Assignment: Look below for the line with "shipping: none -> 27.90". Retype it and every line after it to the end, exactly, but leave out the pictures.

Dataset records
⟨

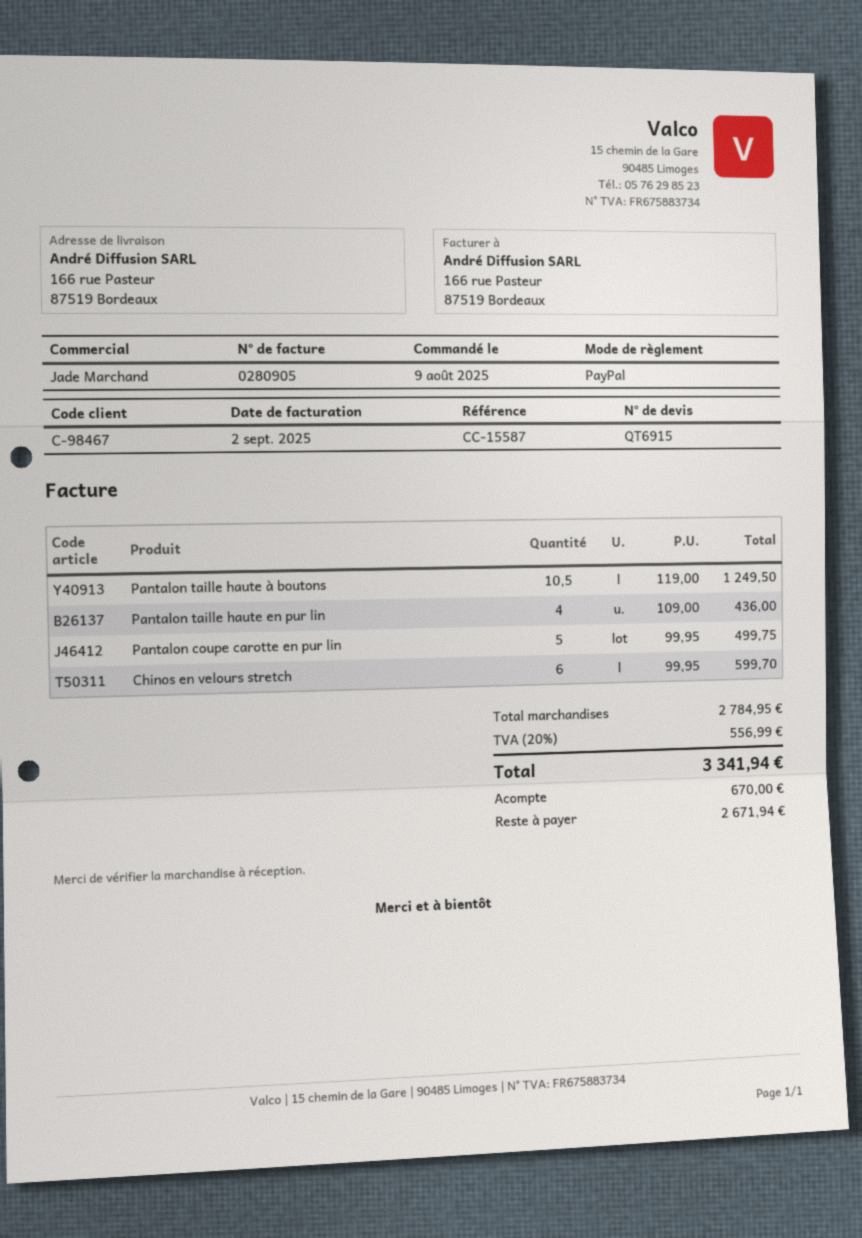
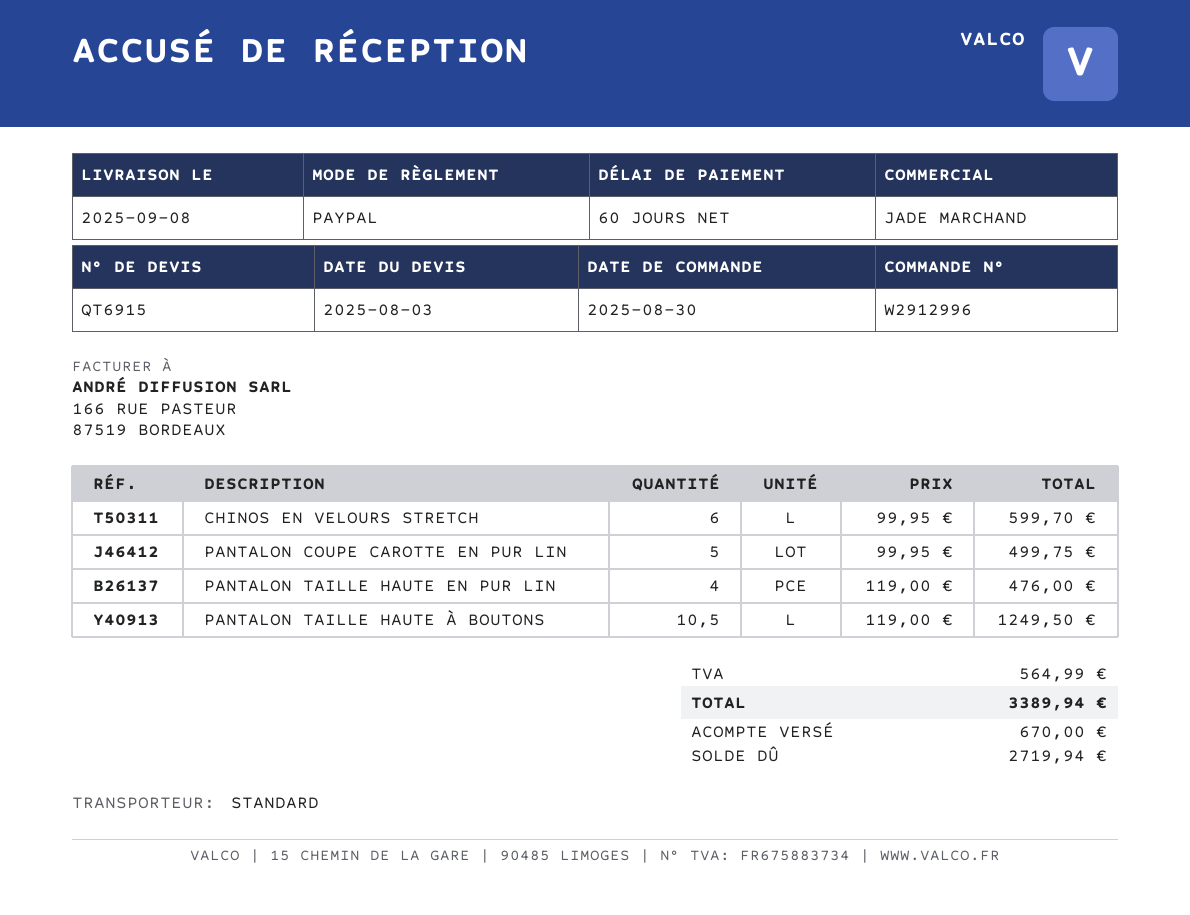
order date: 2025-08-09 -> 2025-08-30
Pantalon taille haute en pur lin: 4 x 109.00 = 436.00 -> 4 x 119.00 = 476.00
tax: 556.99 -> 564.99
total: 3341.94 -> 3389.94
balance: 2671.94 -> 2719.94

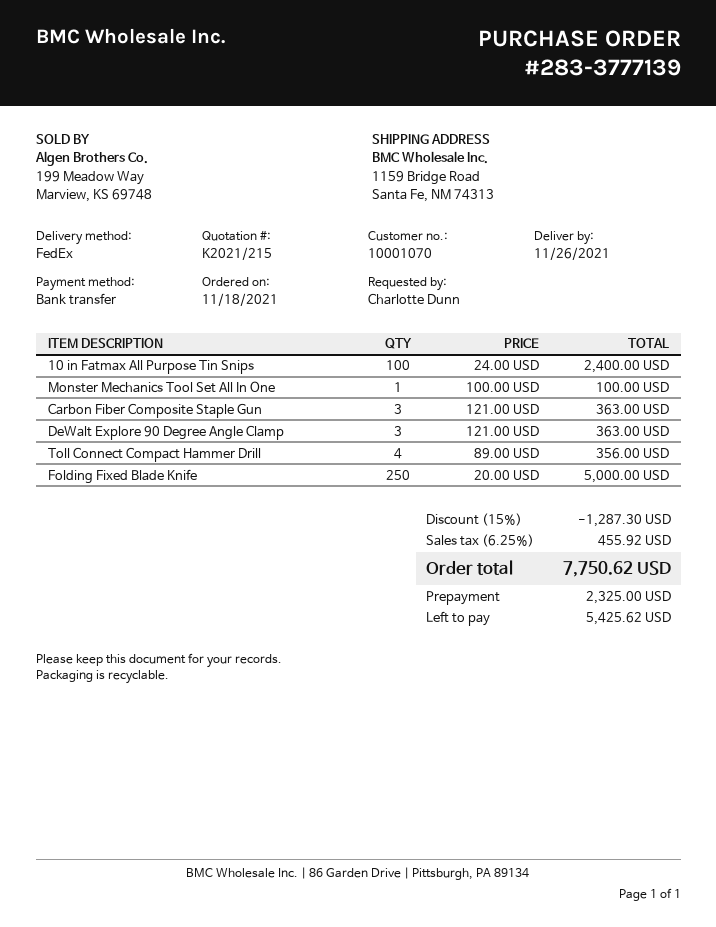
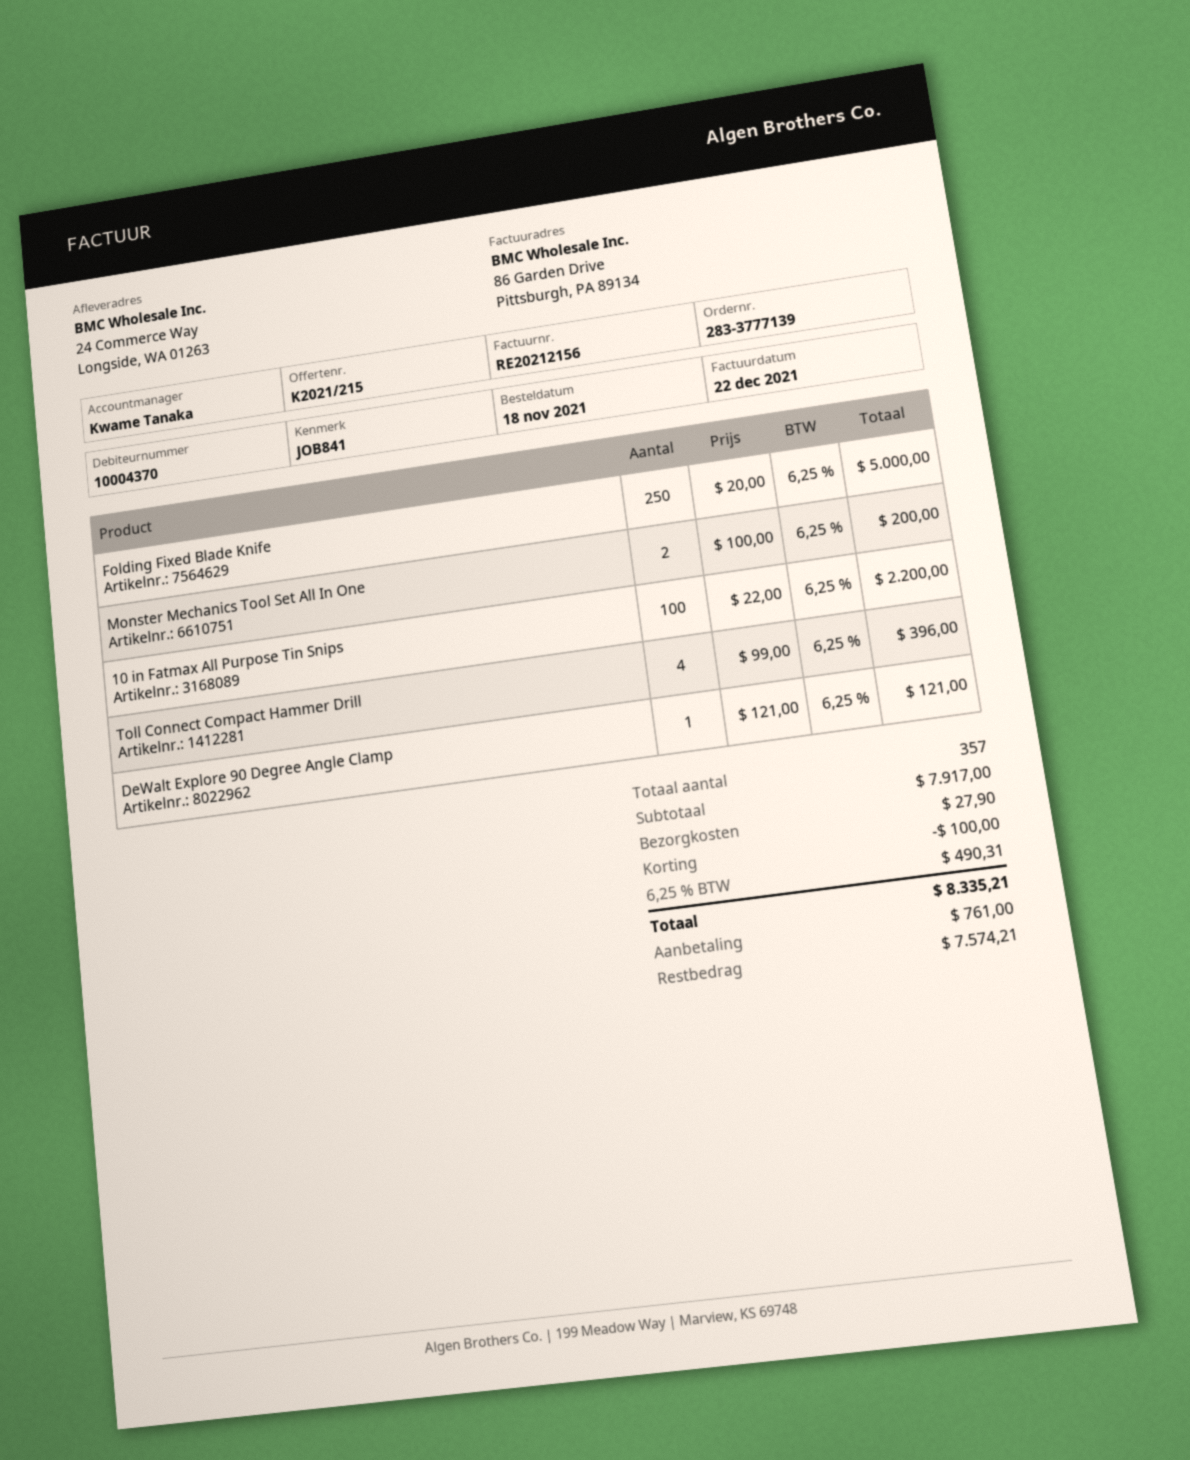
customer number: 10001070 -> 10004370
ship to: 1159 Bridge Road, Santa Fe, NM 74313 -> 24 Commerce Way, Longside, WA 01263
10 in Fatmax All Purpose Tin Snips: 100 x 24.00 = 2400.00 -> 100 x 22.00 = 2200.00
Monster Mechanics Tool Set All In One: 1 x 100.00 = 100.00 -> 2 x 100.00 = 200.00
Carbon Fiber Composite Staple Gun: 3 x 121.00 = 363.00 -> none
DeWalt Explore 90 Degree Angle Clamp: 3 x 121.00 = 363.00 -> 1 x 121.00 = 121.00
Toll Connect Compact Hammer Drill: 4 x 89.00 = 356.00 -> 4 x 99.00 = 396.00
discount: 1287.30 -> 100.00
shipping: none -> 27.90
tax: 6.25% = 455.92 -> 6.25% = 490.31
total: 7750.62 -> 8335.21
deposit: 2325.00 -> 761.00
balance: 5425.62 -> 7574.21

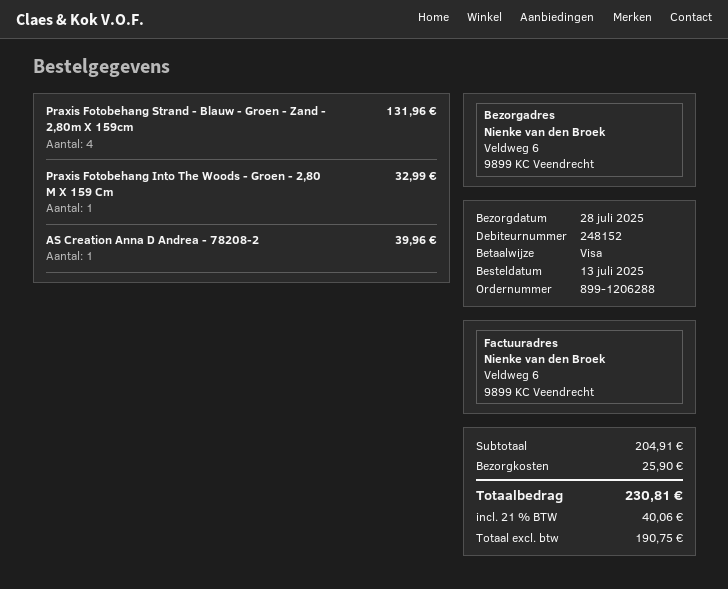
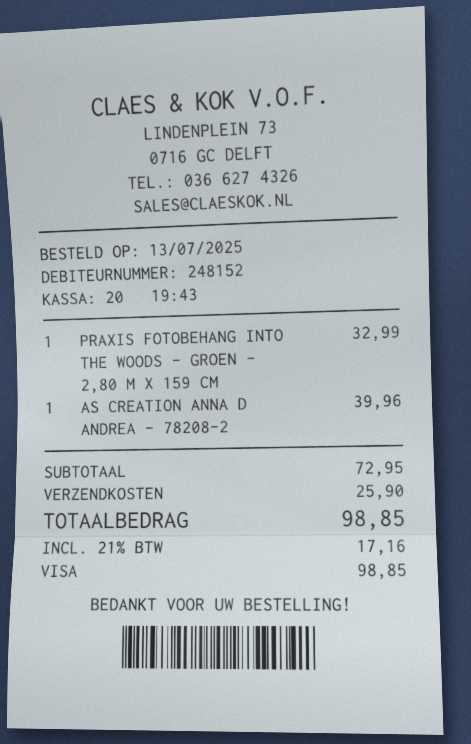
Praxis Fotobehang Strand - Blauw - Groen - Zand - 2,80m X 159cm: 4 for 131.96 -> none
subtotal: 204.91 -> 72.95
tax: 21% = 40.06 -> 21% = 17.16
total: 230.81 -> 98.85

⟩

Answer to this problem:
shipping: none -> 27.90
tax: 6.25% = 455.92 -> 6.25% = 490.31
total: 7750.62 -> 8335.21
deposit: 2325.00 -> 761.00
balance: 5425.62 -> 7574.21

Praxis Fotobehang Strand - Blauw - Groen - Zand - 2,80m X 159cm: 4 for 131.96 -> none
subtotal: 204.91 -> 72.95
tax: 21% = 40.06 -> 21% = 17.16
total: 230.81 -> 98.85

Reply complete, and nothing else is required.